Recorded data
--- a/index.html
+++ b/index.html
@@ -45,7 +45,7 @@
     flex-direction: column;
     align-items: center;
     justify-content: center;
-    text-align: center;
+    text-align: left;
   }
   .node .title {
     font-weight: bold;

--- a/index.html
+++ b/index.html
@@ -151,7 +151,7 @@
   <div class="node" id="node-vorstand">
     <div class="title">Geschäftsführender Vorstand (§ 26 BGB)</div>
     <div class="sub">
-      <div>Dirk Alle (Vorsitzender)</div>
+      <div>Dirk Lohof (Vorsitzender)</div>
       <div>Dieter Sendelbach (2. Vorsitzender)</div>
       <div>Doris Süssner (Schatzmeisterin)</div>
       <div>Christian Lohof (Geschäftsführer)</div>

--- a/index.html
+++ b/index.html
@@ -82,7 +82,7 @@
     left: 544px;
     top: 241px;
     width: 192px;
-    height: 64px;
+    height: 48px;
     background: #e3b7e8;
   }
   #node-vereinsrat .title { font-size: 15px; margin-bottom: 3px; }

==

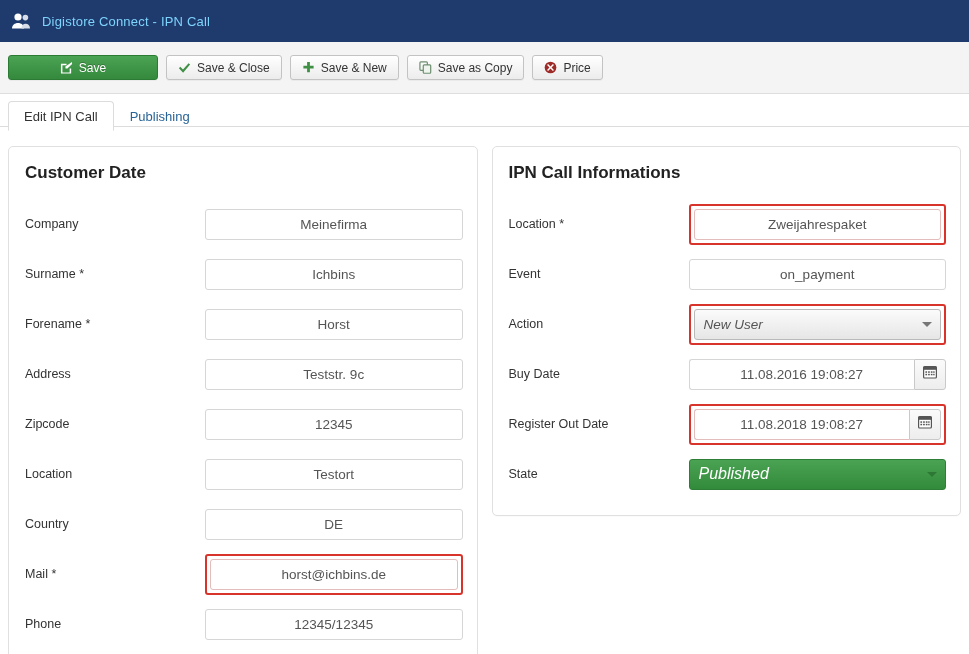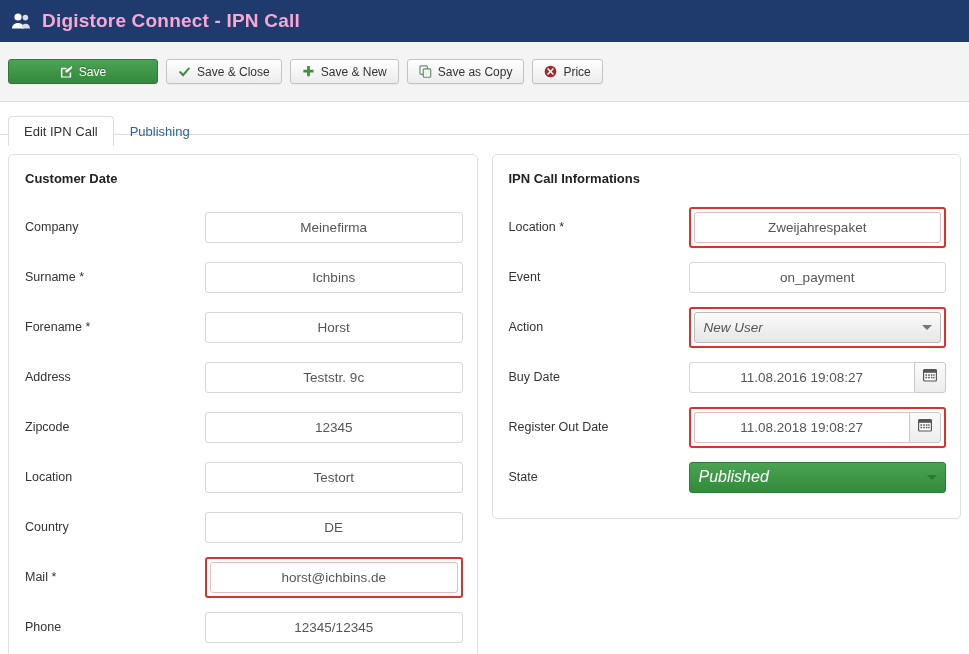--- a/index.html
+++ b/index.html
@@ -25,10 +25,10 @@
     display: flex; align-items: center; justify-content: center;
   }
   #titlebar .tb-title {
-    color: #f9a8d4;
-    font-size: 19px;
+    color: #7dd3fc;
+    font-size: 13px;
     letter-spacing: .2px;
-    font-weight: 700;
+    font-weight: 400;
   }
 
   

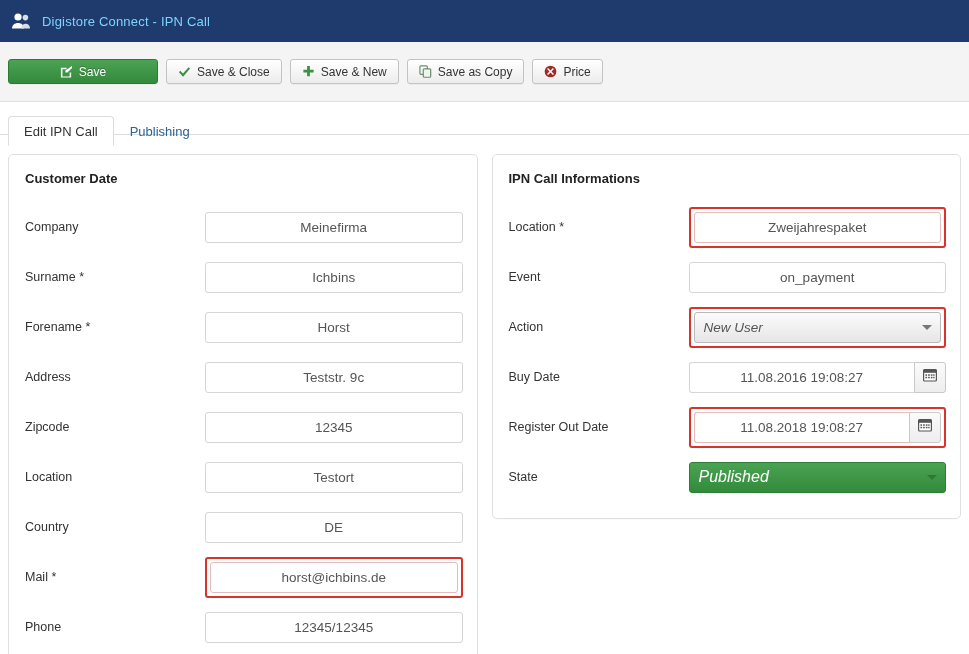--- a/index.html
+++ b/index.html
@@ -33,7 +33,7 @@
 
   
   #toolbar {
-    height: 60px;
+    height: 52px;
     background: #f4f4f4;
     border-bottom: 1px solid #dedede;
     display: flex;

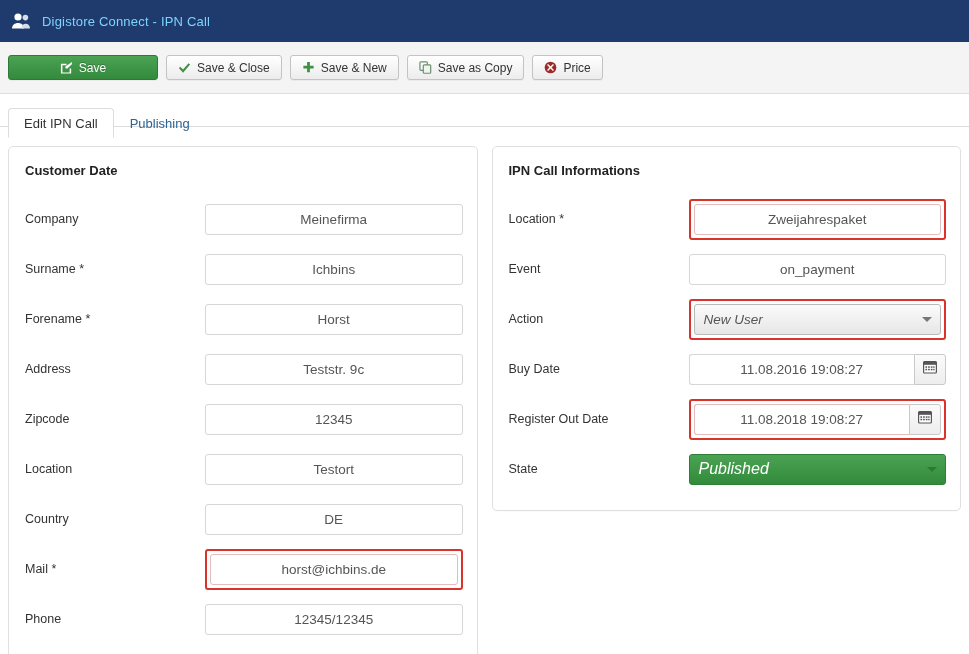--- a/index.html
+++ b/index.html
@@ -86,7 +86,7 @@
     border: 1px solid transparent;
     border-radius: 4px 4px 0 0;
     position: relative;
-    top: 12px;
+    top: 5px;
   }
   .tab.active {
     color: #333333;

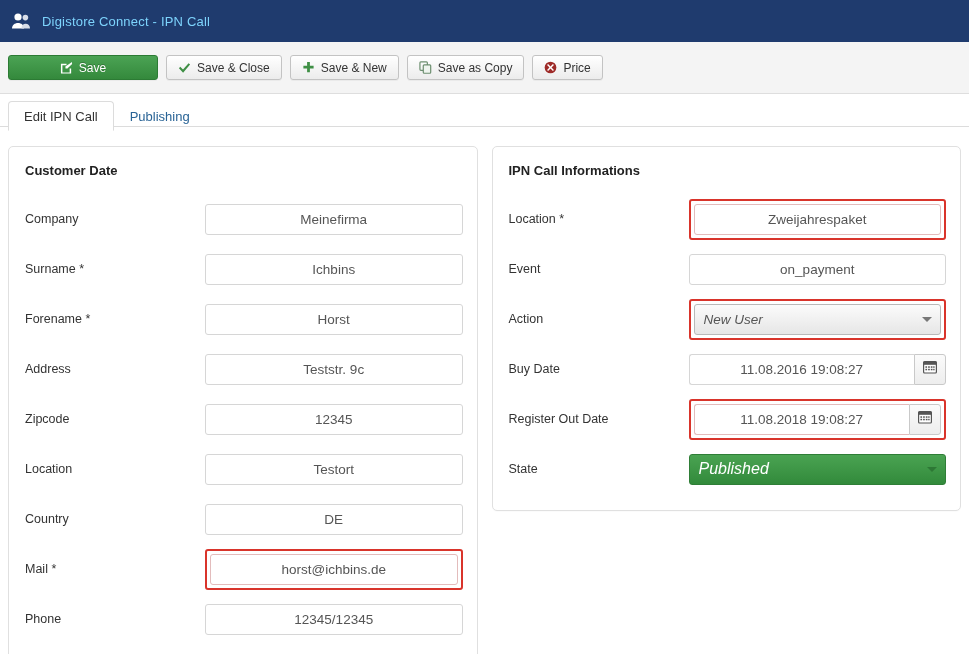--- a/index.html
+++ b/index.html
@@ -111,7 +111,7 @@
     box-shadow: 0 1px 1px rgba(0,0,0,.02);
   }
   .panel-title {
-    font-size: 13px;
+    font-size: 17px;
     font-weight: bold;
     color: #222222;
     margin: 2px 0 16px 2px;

--

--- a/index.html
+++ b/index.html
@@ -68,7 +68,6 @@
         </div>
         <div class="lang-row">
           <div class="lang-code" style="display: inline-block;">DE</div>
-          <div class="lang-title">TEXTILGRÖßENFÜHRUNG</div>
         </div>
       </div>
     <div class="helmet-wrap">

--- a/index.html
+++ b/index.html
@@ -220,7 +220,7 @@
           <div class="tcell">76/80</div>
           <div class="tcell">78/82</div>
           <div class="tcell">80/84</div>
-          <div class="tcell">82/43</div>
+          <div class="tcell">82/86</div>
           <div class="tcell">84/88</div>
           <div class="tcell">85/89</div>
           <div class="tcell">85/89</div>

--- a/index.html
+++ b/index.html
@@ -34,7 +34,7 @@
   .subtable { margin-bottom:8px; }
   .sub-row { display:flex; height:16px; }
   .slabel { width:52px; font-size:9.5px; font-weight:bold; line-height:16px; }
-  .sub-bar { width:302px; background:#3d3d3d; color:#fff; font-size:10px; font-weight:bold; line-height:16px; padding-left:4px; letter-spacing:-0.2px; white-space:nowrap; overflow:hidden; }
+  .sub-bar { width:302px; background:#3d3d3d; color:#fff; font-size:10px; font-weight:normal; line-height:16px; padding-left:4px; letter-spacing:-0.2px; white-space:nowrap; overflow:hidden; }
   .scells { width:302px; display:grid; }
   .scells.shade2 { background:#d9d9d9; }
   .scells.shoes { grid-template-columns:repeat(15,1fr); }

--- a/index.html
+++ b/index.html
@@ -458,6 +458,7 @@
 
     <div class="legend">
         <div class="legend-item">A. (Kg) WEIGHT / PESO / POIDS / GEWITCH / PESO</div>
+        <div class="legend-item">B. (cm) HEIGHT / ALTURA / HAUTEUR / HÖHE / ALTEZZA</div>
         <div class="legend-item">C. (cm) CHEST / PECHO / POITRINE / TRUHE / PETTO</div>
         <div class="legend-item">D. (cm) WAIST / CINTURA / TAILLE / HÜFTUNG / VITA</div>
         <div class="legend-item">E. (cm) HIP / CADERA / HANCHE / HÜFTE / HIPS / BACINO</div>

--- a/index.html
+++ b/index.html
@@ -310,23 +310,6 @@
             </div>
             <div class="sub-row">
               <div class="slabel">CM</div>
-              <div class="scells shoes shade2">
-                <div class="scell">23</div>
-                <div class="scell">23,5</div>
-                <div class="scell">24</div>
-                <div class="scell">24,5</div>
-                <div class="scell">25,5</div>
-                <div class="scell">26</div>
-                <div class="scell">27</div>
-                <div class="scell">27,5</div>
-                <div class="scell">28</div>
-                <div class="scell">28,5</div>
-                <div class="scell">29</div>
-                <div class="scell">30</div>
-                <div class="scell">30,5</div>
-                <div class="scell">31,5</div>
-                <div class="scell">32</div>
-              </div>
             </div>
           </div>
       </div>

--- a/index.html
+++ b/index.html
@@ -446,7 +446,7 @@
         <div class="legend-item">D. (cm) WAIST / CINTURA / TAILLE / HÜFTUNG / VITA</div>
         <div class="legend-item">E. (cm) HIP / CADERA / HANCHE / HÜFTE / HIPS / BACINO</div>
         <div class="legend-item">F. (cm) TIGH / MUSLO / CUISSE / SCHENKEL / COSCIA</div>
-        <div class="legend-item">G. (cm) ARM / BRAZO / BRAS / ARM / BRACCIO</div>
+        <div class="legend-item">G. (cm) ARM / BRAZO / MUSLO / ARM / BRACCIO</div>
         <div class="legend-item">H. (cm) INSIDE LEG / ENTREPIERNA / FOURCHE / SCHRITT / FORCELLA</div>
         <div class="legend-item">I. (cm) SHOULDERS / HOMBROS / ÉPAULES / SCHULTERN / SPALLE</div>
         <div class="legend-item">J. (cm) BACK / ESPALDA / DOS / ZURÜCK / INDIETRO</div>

> [Work to be completed]: Identify each line in the entries with the word "node" and copy it.

> [Output of the exercise]:
   .node .title {
   <div class="node" id="node-vorstand">
   #node-vereinsrat .title { font-size: 15px; margin-bottom: 3px; }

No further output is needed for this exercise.